Kangaroo Mother Care was introduced early, promoting skin-to-skin contact to stabilise temperature and improve bonding. Gradually, the baby improved, gaining weight, tolerating feeds and weaning off respiratory support.
After 95 days in the NICU, she was discharged. ‘Seeing a premature baby who once struggled to breathe leave hospital with a healthy mother is a powerful reminder of why we do this work,’ Dr Ediamu says.
Systemic gaps in newborn care
Despite such successes, Dr Ediamu says Uganda’s newborn care system faces major structural challenges. There is a critical shortage of neonatologists, paediatricians and neonatal nurses, resulting in overwhelming workloads and burnout among existing staff.
Many facilities lack essential equipment such as incubators, CPAP machines, phototherapy units and reliable oxygen supply. Weak referral systems further delay access to emergency care.
Infrastructure limitations, including inconsistent electricity and medicine shortages, also affect service delivery.
Beyond the health system, social and economic factors play a major role. Poverty, limited maternal education and low awareness of newborn danger signs often delay care-seeking. In some communities, traditional beliefs continue to influence health decisions.
‘Harmful practices and delayed care-seeking contribute significantly to poor outcomes,’ he notes.
Building expertise at home
Until recently, doctors seeking advanced neonatal training had to study abroad, limiting the growth of local expertise.
The establishment of the Neonatology Fellowship programme at Makerere University in 2019 marked a turning point in strengthening Uganda’s capacity.
The programme was designed to train specialists in the care of premature and critically ill newborns within the local health system. Today, Uganda has only about 10 locally trained neonatologists serving a population of more than 45 million people and more than one million annual births.
While the number remains small, the programme is gradually decentralising expertise from Kampala to regional hospitals.
For doctors such as Dr Ediamu, this shift means being able to deliver advanced care where it is most needed.
A career defined by impact
After three decades in medicine, Dr Ediamu continues to measure success in small but powerful outcomes: newborns who survive against the odds, families reunited, and lives given a chance to begin.

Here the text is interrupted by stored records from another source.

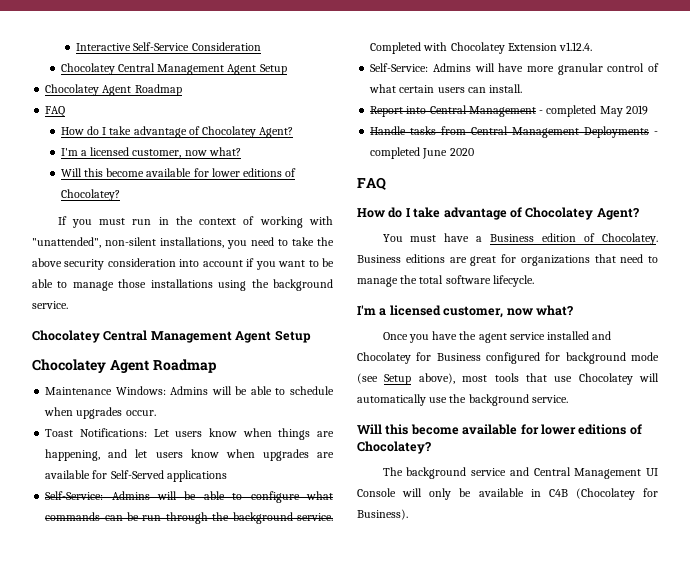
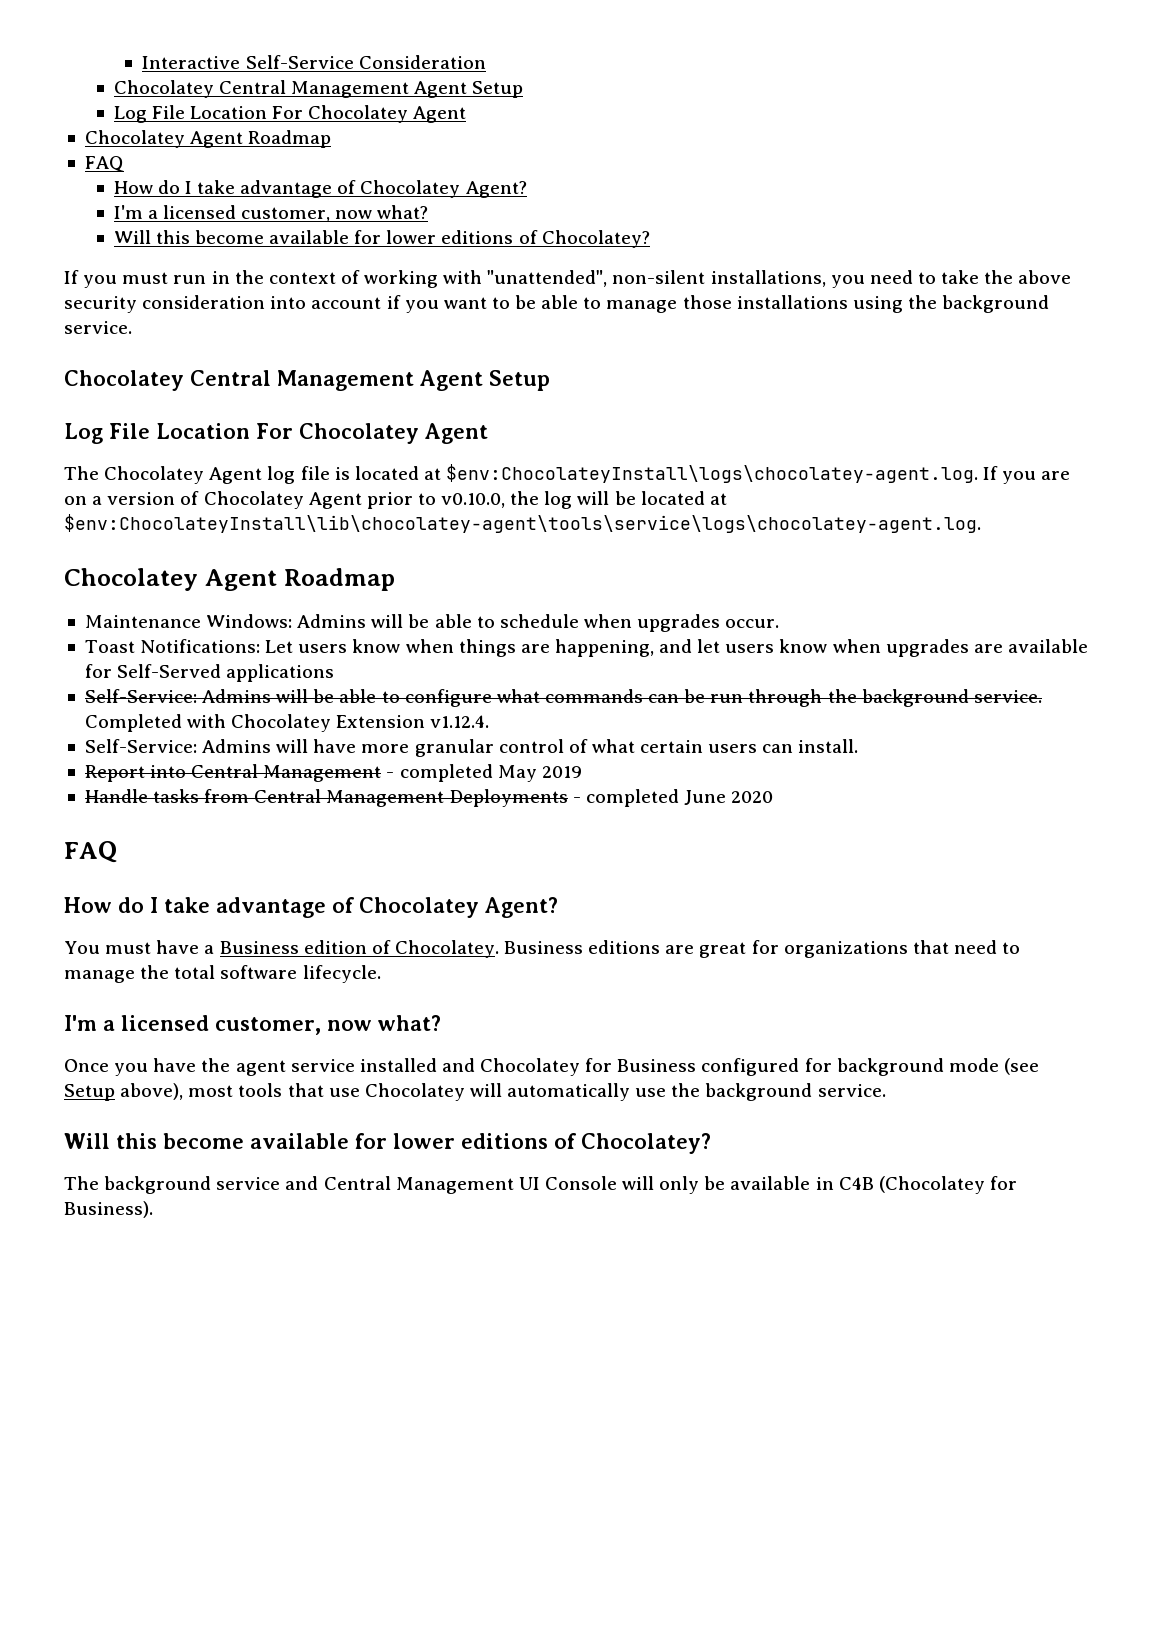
  Interactive Self-Service Consideration
  Chocolatey Central Management Agent Setup
+ Log File Location For Chocolatey Agent
  If you must run in the context of working with "unattended", non-silent installations, you need to take the above security consideration into account if you want to be able to manage those installations using the background service.
  Chocolatey Central Management Agent Setup
+ Log File Location For Chocolatey Agent
+ The Chocolatey Agent log file is located at $env:ChocolateyInstall\logs\chocolatey-agent.log. If you are on a version of Chocolatey Agent prior to v0.10.0, the log will be located at $env:ChocolateyInstall\lib\chocolatey-agent\tools\service\logs\chocolatey-agent.log.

His work demonstrates how specialised skills, when combined with determination and system strengthening, can transform outcomes even in resource-limited settings. For him, neonatal care is not only a medical specialty but a commitment to protecting the most vulnerable lives at their earliest and most fragile stage.
Lessons from Karamoja
Living and working in Karamoja has reshaped Dr Ediamu’s understanding of healthcare delivery.
He describes resilient communities despite drought, food insecurity and economic hardship.
Malnutrition among mothers and infants remains common, while transport barriers often delay emergency referrals.
Cultural beliefs and limited awareness of medical danger signs also influence when families seek care.
These realities have reinforced his belief that newborn survival depends on more than hospital-based interventions.
‘Healthcare extends beyond medicine. Survival is shaped by nutrition, transport systems, education and community awareness,’ he says.
The experience has also deepened his appreciation for teamwork, adaptability and community engagement in clinical care.